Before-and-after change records
★ ★ ★ ★ ★ ★ ★
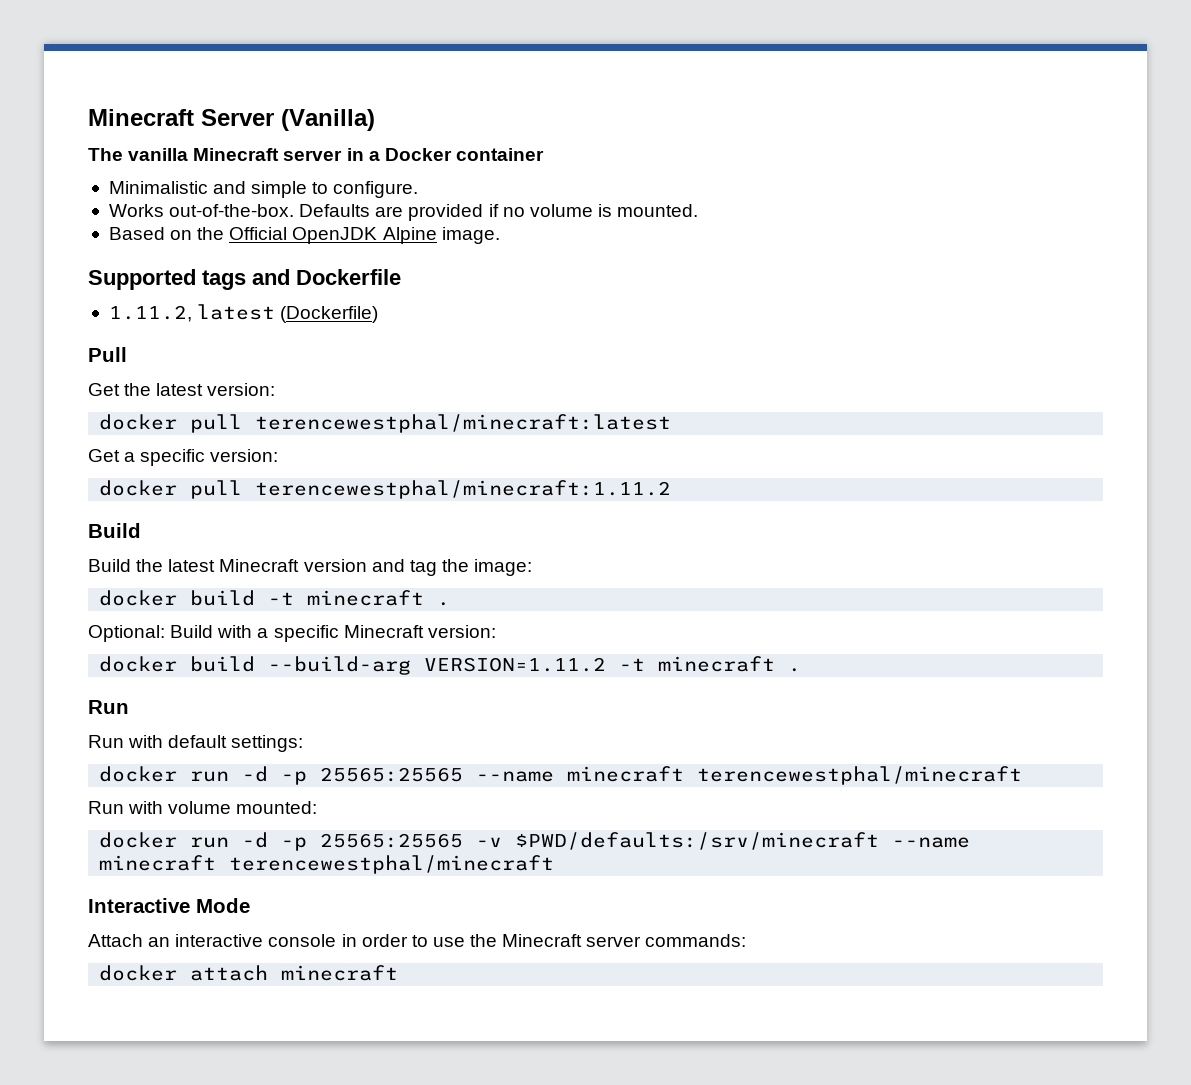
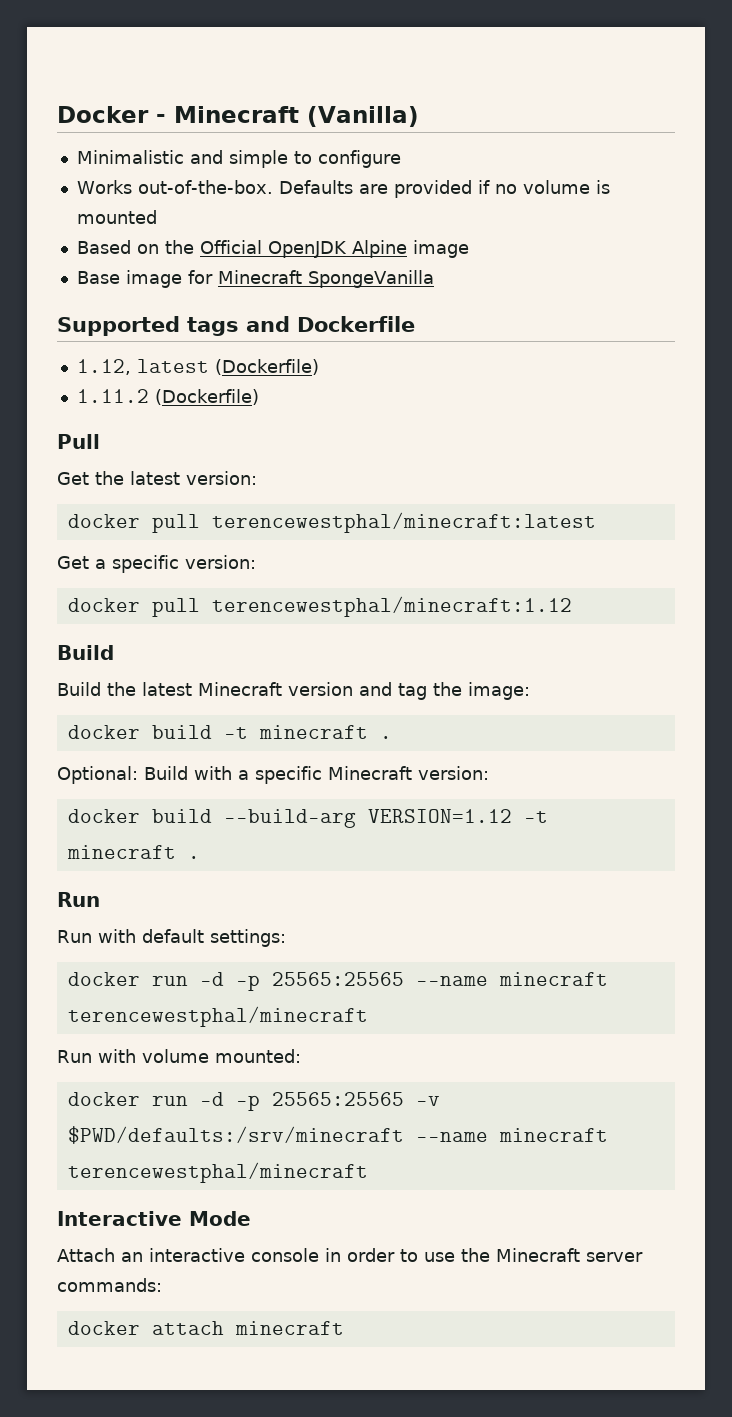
[88,109,375,131] [88,148,544,161] Minecraft Server (Vanilla) // The vanilla Minecraft server in a Docker container -> [57,106,419,127] Docker - Minecraft (Vanilla)
[333,181,419,198] configure. -> [317,150,401,168] configure
[617,204,699,217] mounted. -> [76,210,157,224] mounted
[441,227,500,244] image. -> [412,240,469,258] [76,270,434,288] image // Base image for Minecraft SpongeVanilla
[108,305,192,322] 1.11.2, -> [76,359,131,375] 1.12,
(379, 314) none -> [76,389,259,405] // 1.11.2 (Dockerfile)
[255,480,672,499] terencewestphal/minecraft:1.11.2 -> [211,596,572,617] terencewestphal/minecraft:1.12
[424,657,607,672] VERSION=1.11.2 -> [367,809,512,823] VERSION=1.12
★ ★ ★ ★ ★ ★ ★
The records above must be repeated exactly, minus their pictures.

[88,109,375,131] [88,148,544,161] Minecraft Server (Vanilla) // The vanilla Minecraft server in a Docker container -> [57,106,419,127] Docker - Minecraft (Vanilla)
[333,181,419,198] configure. -> [317,150,401,168] configure
[617,204,699,217] mounted. -> [76,210,157,224] mounted
[441,227,500,244] image. -> [412,240,469,258] [76,270,434,288] image // Base image for Minecraft SpongeVanilla
[108,305,192,322] 1.11.2, -> [76,359,131,375] 1.12,
(379, 314) none -> [76,389,259,405] // 1.11.2 (Dockerfile)
[255,480,672,499] terencewestphal/minecraft:1.11.2 -> [211,596,572,617] terencewestphal/minecraft:1.12
[424,657,607,672] VERSION=1.11.2 -> [367,809,512,823] VERSION=1.12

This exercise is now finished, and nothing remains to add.